Tue Jun 16 14:48:43 2009 Db1.Special2 (192.168.4.xx)
meATmyCompanyDOTcom[192] 1245160123 0 492

 
The reason why this happened may be seen from the hobbit-alerts.cfg file.
One of the alert lines triggers on persistent alarms (including yellow
alarms), while the other is immediate but for red only.  Both have RECOVERED
alerts.  The test was only red for 2 minutes, so only the first MAIL rule
fired initially.  It seems that the RECOVERED part does not check that this
line actually triggered an alert before sending the recovered message!

 
HOST=Db1 SERVICE=Special2

     MAIL meATmyCompanyDOTcom COLOR=red REPEAT=30 RECOVERED

     MAIL meATmyCompanyDOTcom COLOR=yellow,red DURATION>10 REPEAT=30
RECOVERED

 
There haven't been any changes to the alerting system since December right?
Should I file this as a bug anywhere else?

 
Kind regards, 

 
SebA
list Alan Sparks · Tue, 16 Jun 2009 20:45:12 -0600 ·
quoted from Sebastian Auriol
SebA wrote:
Hi all,

 
This seems to be a bug (or at least a flaw) in the alerting system (on
hobbit trunk from Dec 2008):  a recovery is sent for a MAIL alert that
never actually sent an alert in the first place.  The last two lines
in the notifications.log are recoveries that were sent at the exact
same time.  But only 1 alert (alarm) was actually sent out.

 
I have a feeling you're seeing an artifact of some oddities in how the
alerts module matches up events and paging rules.  You can see my
analysis writeup here (however, I never solved the problem):
http://www.hswn.dk/hobbiton/2008/07/msg00132.html
-Alan
list Sebastian Auriol · Mon, 22 Jun 2009 15:42:56 +0100 ·
quoted from Alan Sparks
Alan Sparks <mailto:user-8f2174fd8b66@xymon.invalid> wrote:
SebA wrote:
This seems to be a bug (or at least a flaw) in the alerting system
(on hobbit trunk from Dec 2008):  a recovery is sent for a MAIL
alert that never actually sent an alert in the first place.  The
last two lines in the notifications.log are recoveries that were
sent at the exact same time.  But only 1 alert (alarm) was actually
sent out. 
I have a feeling you're seeing an artifact of some oddities in how the
alerts module matches up events and paging rules.  You can see my
analysis writeup here (however, I never solved the problem):
http://www.hswn.dk/hobbiton/2008/07/msg00132.html
-Alan
Yes, it looks like you're right Alan.

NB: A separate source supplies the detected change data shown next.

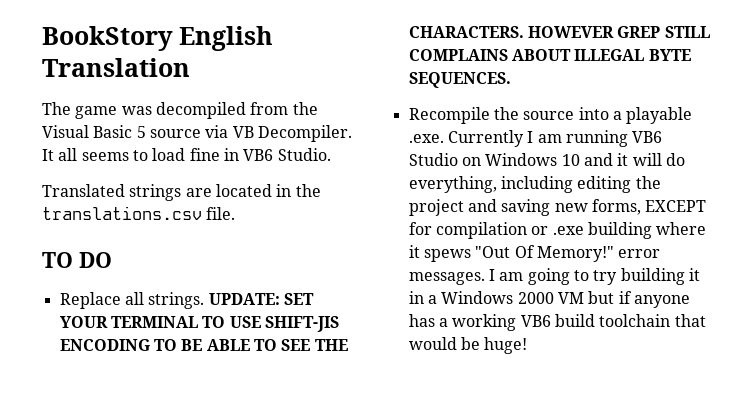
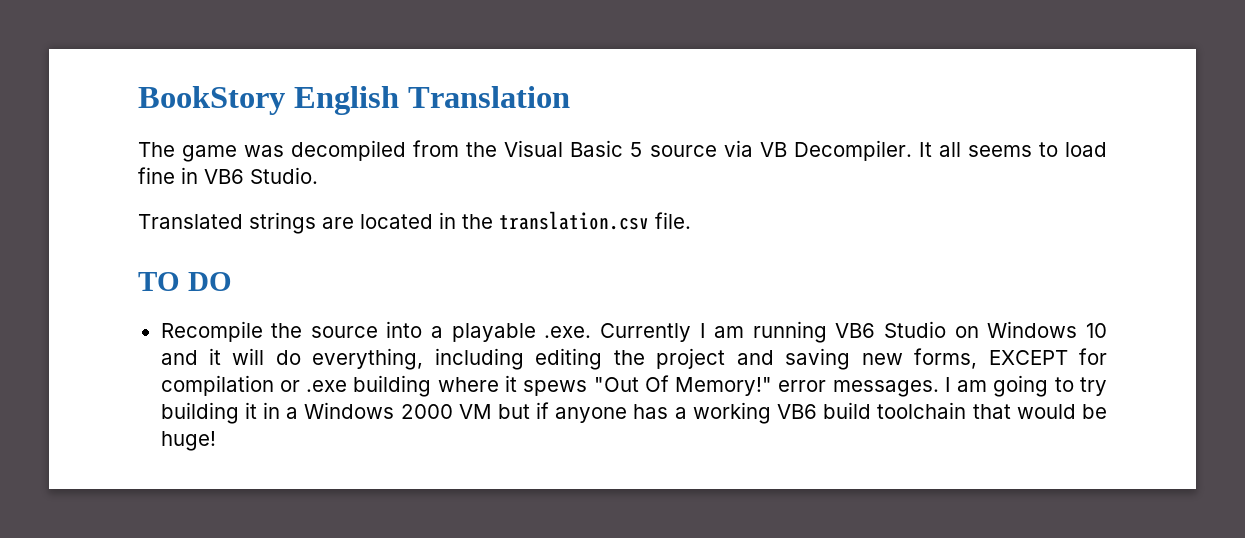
- Translated strings are located in the translations.csv file.
+ Translated strings are located in the translation.csv file.
- Replace all strings. UPDATE: SET YOUR TERMINAL TO USE SHIFT-JIS ENCODING TO BE ABLE TO SEE THE CHARACTERS. HOWEVER GREP STILL COMPLAINS ABOUT ILLEGAL BYTE SEQUENCES.

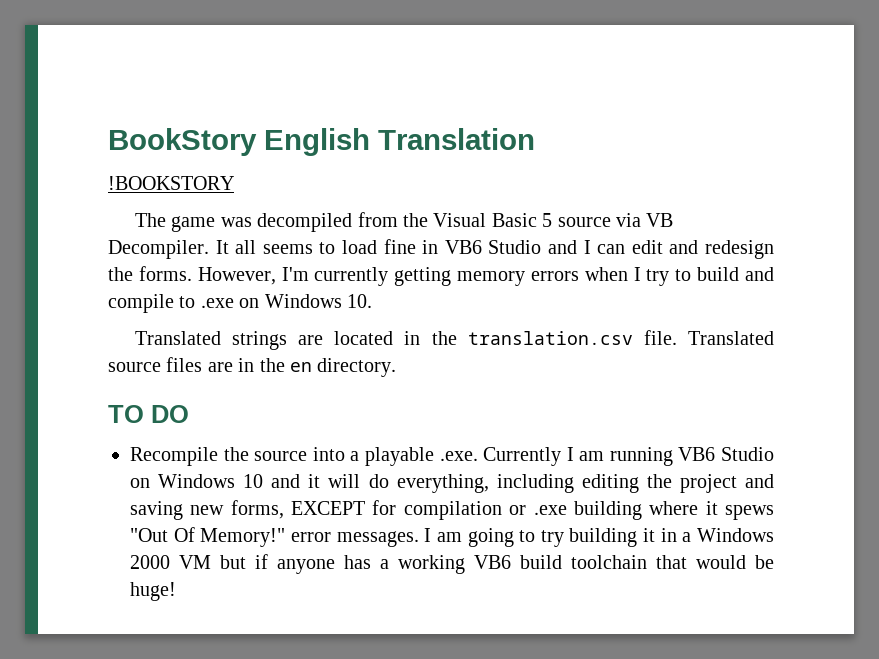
+ !BOOKSTORY
- It all seems to load fine in VB6 Studio.
+ It all seems to load fine in VB6 Studio and I can edit and redesign the forms. However, I'm currently getting memory errors when I try to build and compile to .exe on Windows 10.
+ Translated source files are in the en directory.

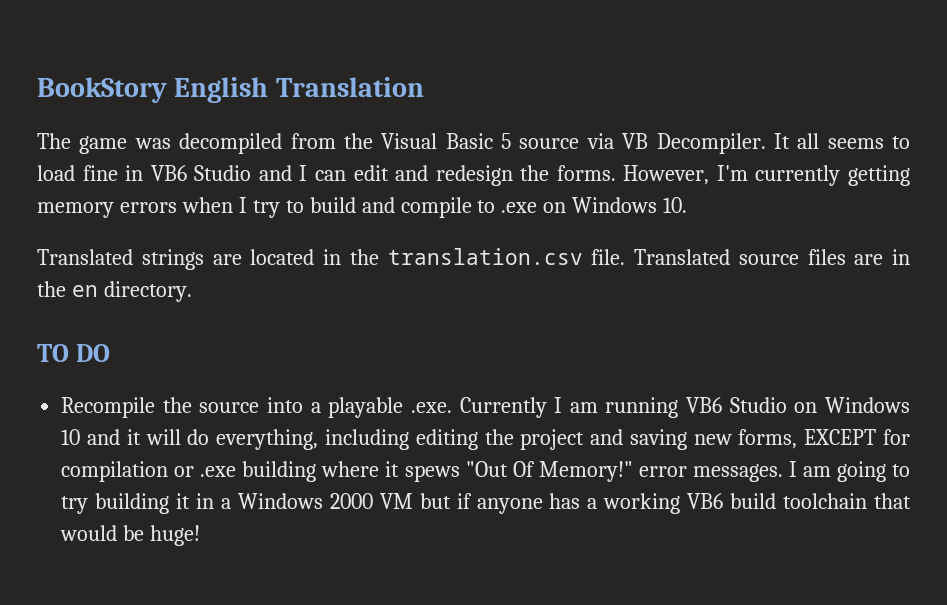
- !BOOKSTORY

I really think the alerts module needs
a bit of a rewrite... I've already posted about several flaws in it over the
past year... It just doesn't seem to be possible to get it doing what I want
(and expect) for several different tests / scenarios (at the same time).

SebA
list Alan Sparks · Thu, 25 Jun 2009 13:23:28 -0600 ·
quoted from Sebastian Auriol
SebA wrote:
Alan Sparks <mailto:user-8f2174fd8b66@xymon.invalid> wrote:
  
I have a feeling you're seeing an artifact of some oddities in how the
alerts module matches up events and paging rules.  You can see my
analysis writeup here (however, I never solved the problem):
http://www.hswn.dk/hobbiton/2008/07/msg00132.html
-Alan
    
Yes, it looks like you're right Alan. I really think the alerts module needs
a bit of a rewrite... I've already posted about several flaws in it over the
past year... It just doesn't seem to be possible to get it doing what I want
(and expect) for several different tests / scenarios (at the same time).

Seb
Would tend to agree, due to issues with RECOVERED and DURATION
processing, and the seeming conflict of interest between the alerts and
the flap suppression algorithms.  I have on occasion considered
outboarding the alert processing, and just having Hobbit send alerts for
anything to a custom script, where I could exert finer control.
-Alan